Detected change data

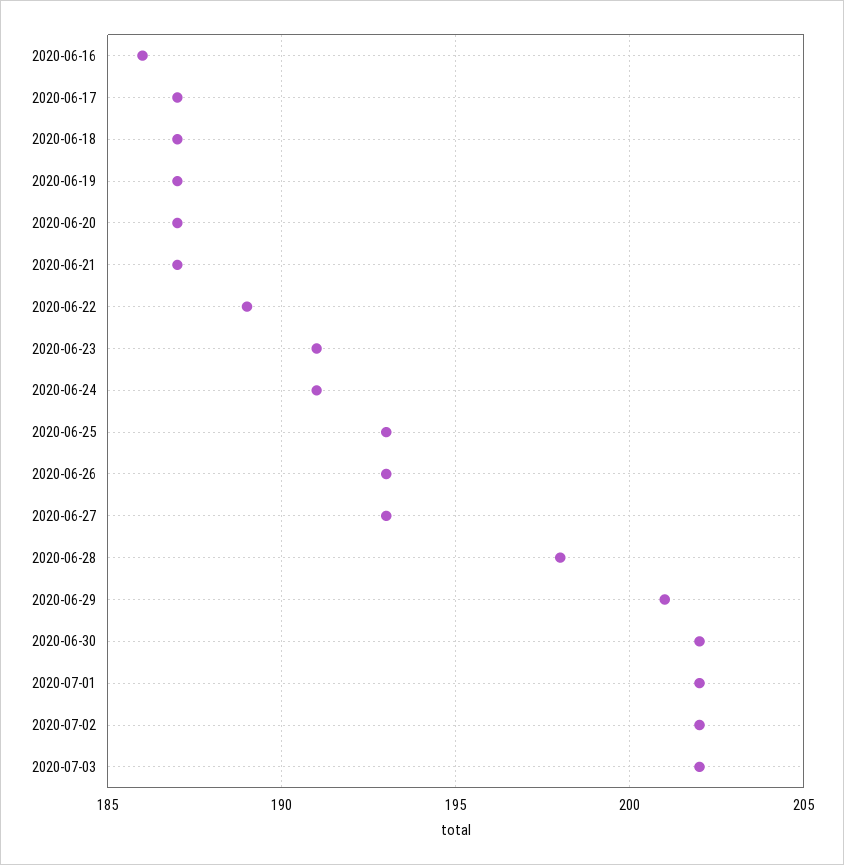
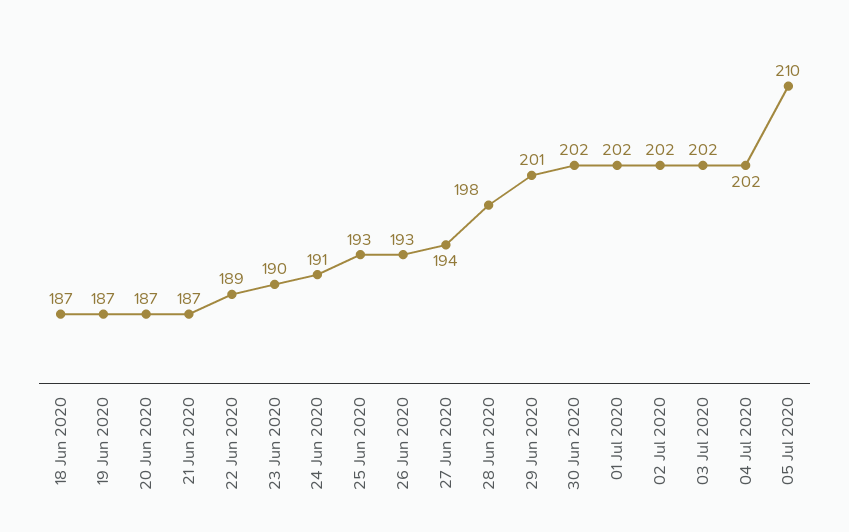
2020-06-16: 186 -> none
2020-06-17: 187 -> none
2020-06-23: 191 -> 190
2020-06-27: 193 -> 194
04 Jul 2020: none -> 202
05 Jul 2020: none -> 210

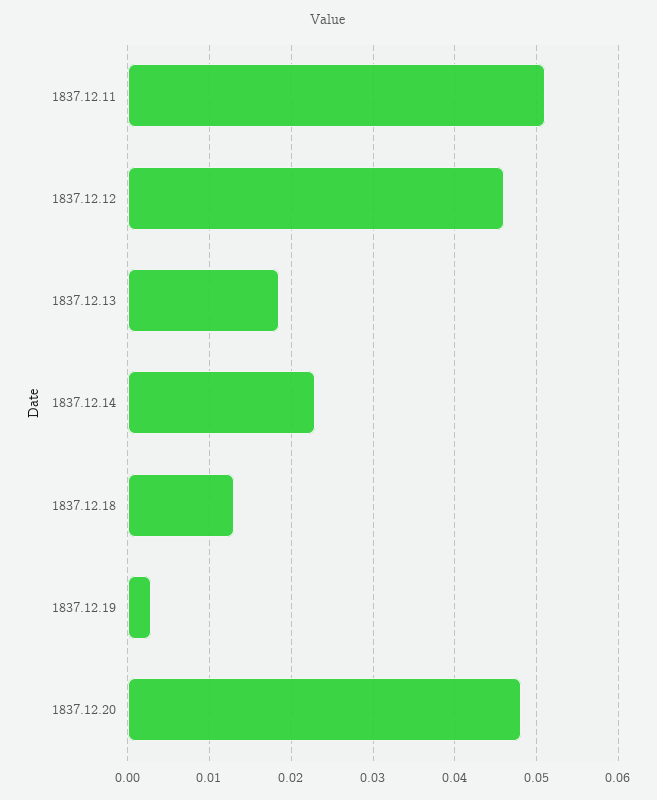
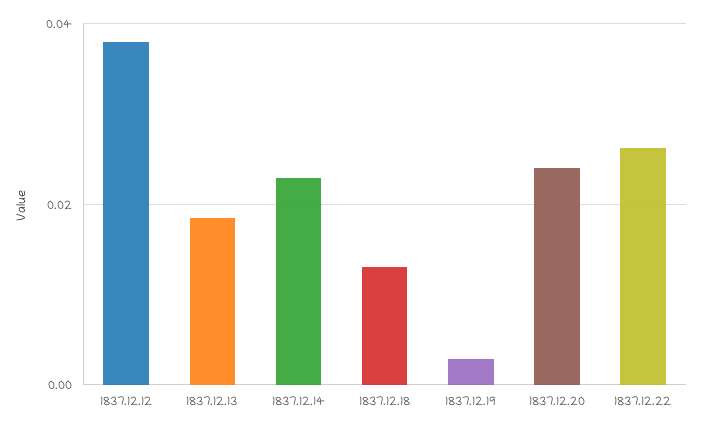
1837.12.11: 0.051 -> none
1837.12.12: 0.046 -> 0.038
1837.12.20: 0.048 -> 0.024
1837.12.22: none -> 0.026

▶ **Task to carry out**:
All that is wanted is the number of lines in the records that include the string "none".

▶ **The answer**:
6